É aí que residia a novidade: na ilusão. Ver o trem na tela como se fosse verdadeiro. Parece tão verdadeiro – embora a gente saiba que é mentira – que dá para fazer de conta, enquanto dura o filme, que é de verdade. Um pouco como num sonho: o que a gente vê e faz num sonho não é real, mas isso só sabemos depois, quando acordamos. Enquanto dura o sonho, pensamos que é verdade. Essa ilusão de verdade, que se chama impressão da realidade, foi provavelmente a base do grande sucesso do cinema [grifos do autor] (BERNARDET, 1985, p. 12).

A diferença inicial entre as duas produções audiovisuais é que, enquanto a experiência cinematográfica da audiência acontece em uma sala escura, longe da luz, do barulho e de todos os atrativos visuais do cotidiano, a TV está em nossos lares, ligada o dia inteiro. Neste sentido, propicia uma constante “impressão da realidade” com a qual nos acostumamos e que passa a fazer parte do nosso dia a dia. Com suas origens no Rádio, a televisão fala mais do que mostra, e mesmo aquilo que é mostrado também é descrito com palavras para que o expectador não precise estar sentado constantemente a frente do aparelho para saber qual é a programa em exibição. O hábito de ouvir televisão (e assistir quando alguma informação sonora nos atrai) determina a presença constante da TV durante o tempo em que estamos em casa. Este envolvimento cria um vínculo, uma espécie de dependência para conseguir as informações que precisamos ter do mundo.

Um mundo que nos é apresentado, geralmente, como algo perigoso, quando assistimos a um telejornal, ou como algo que brilha como um produto novo, quando se apresentam as telenovelas, os programas e os filmes, normalmente produzidos nos Estados Unidos. A TV nos faz crer em coisas incríveis como a forma constantemente glamorosa e a vida sadia e próspera dos norte-americanos. Nos filmes exibidos pela televisão, os estrangeiros são na maior parte do tempo pessoas que vivem muito bem, que possuem casas e carros confortáveis e pouco têm a ver com a miséria e o “subdesenvolvimento” do povo brasileiro. É possível revelar suas qualidades e esconder seus problemas através de filmes de ficção. Aí, é criado o padrão de felicidade que se associa ao consumo de bens e serviços.

Os Estados Unidos representam 30% do consumo e 25% do produto interno bruto mundial (CONSUMO MUNDIAL, 2008).
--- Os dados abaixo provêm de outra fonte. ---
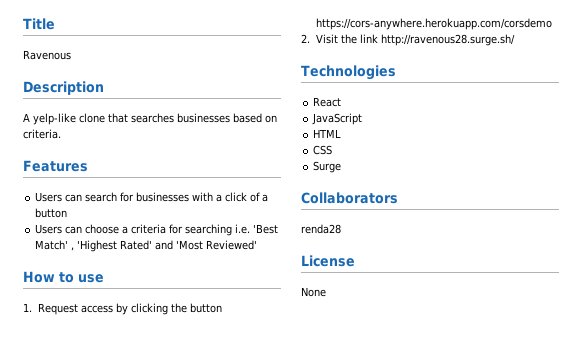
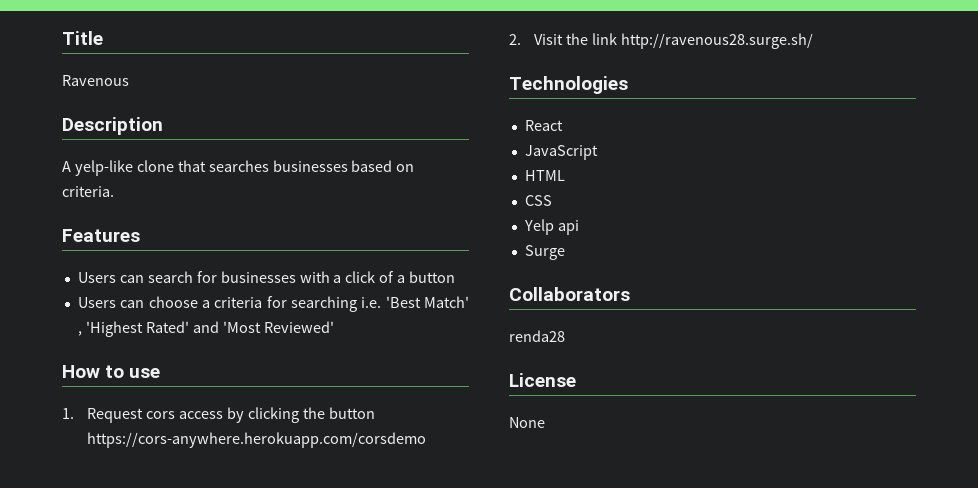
- 1. Request access by clicking the button https://cors-anywhere.herokuapp.com/corsdemo
+ 1. Request cors access by clicking the button https://cors-anywhere.herokuapp.com/corsdemo
+ Yelp api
Nosso padrão televisivo foi copiado dos norte- americanos e a possibilidade de vender produtos por este veículo seguiu as normas estrangeiras. A proposta era enxergar o mercado como algo uniforme e seguir a ideia de criar um veículo voltado para a massa. Neste caso, nem seria preciso que este aglomerado humano tivesse a capacidade de compreensão da escrita. Em 1950, quando a TV Tupi inaugurou as transmissões televisivas no Brasil, falar e mostrar passou a ser uma maneira muito mais eficaz de convencer a população

brasileira da época com pouco menos de 52 milhões de habitantes (BRASIL, 2008, p. 2), dos quais 50,6% eram analfabetos (BRASIL, 2008, p. 24). A televisão representou um meio de fácil compreensão e, na visão dos donos das emissoras, um meio eficaz de convencer uma massa “iletrada”, manipulável e que possuía um suposto comportamento linear.